Your assignment
Every line with the string "solid" should be copied from the data.
════════
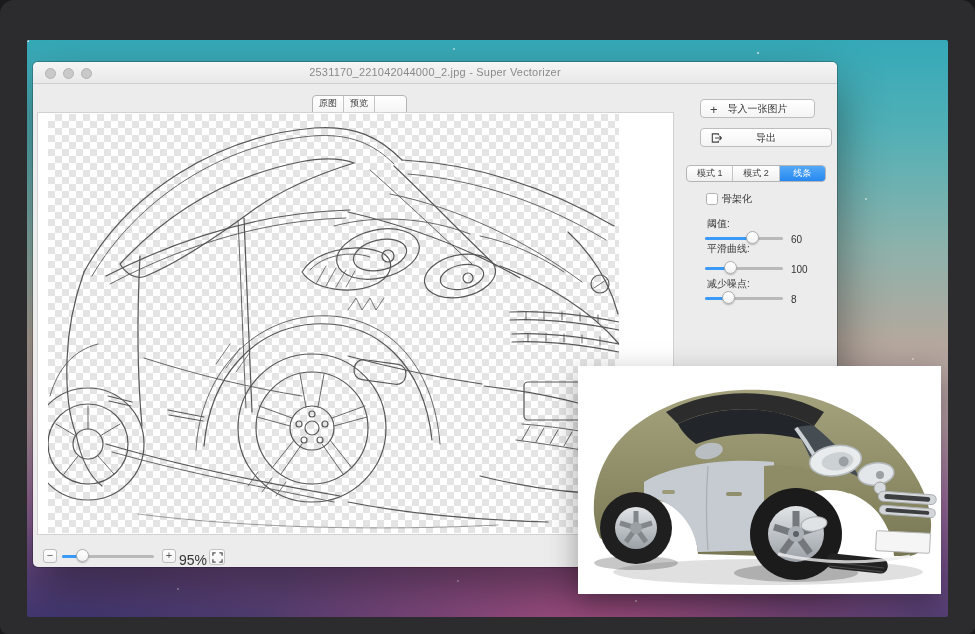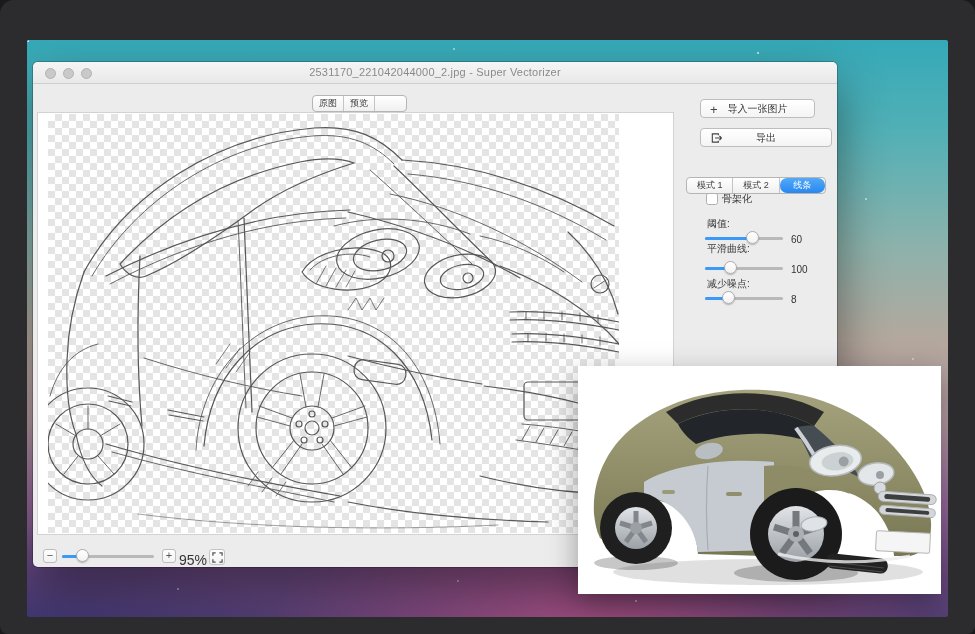--- a/index.html
+++ b/index.html
@@ -51,7 +51,7 @@
     background:#c9c9c9; border:1px solid #b3b3b3; }
   
   .tabs {
-    position:absolute; left:279px; top:33px; height:17px; display:flex;
+    position:absolute; left:279px; top:33px; height:26px; display:flex;
     border:1px solid #b5b5b5; border-radius:4px; overflow:hidden;
     background:linear-gradient(#ffffff,#f0f0f0);
   }

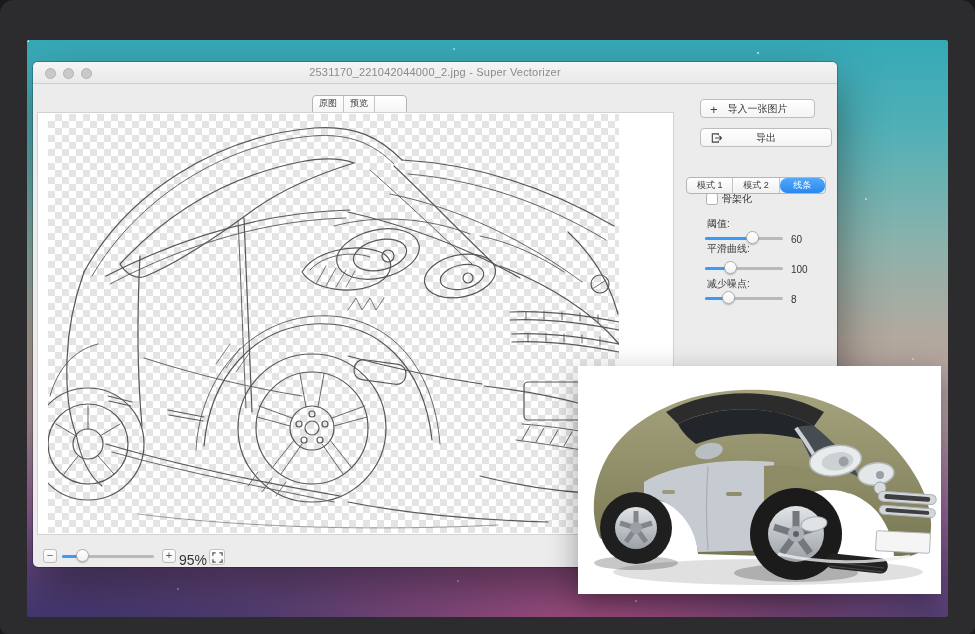--- a/index.html
+++ b/index.html
@@ -84,7 +84,6 @@
     position:absolute; left:653px; top:103px; width:140px; height:17px; display:flex;
     border:1px solid #b5b5b5; border-radius:4px; overflow:hidden;
     background:linear-gradient(#ffffff,#f0f0f0);
-    margin-top:12px;
   }
   .seg-modes .seg {
     flex:1; font-size:9px; color:#3c3c3c; text-align:center; line-height:15px;

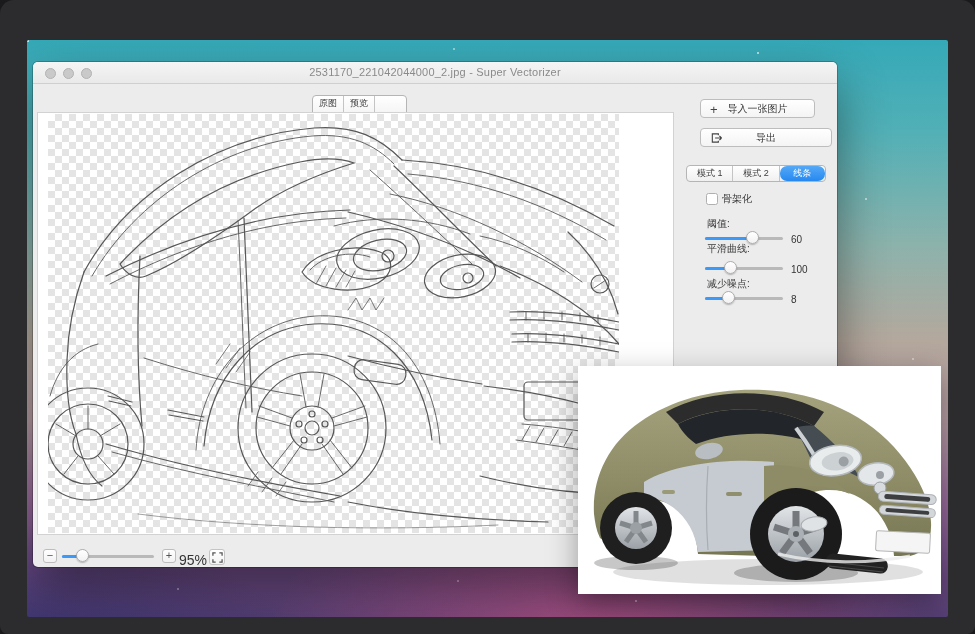--- a/index.html
+++ b/index.html
@@ -90,7 +90,7 @@
     border-right:1px solid #c4c4c4;
   }
   .seg-modes .seg:last-child { border-right:none; }
-  .seg-modes .seg.selected { background:linear-gradient(#54a9f8,#2688f0); color:#fff;border-radius:7px; }
+  .seg-modes .seg.selected { background:linear-gradient(#54a9f8,#2688f0); color:#fff; }
   .check-row { position:absolute; left:673px; top:130px; display:flex; align-items:center; gap:4px; }
   .checkbox { width:12px; height:12px; background:#fff; border:1px solid #b0b0b0; border-radius:2.5px; }
   .check-label, .slider-label { font-size:10px; color:#3a3a3a; }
════════
Worked solution
     background:#c9c9c9; border:1px solid #b3b3b3; }
     border:1px solid #b5b5b5; border-radius:4px; overflow:hidden;
     border:1px solid #b5b5b5; border-radius:4px; overflow:hidden;
     border-right:1px solid #c4c4c4;
   .checkbox { width:12px; height:12px; background:#fff; border:1px solid #b0b0b0; border-radius:2.5px; }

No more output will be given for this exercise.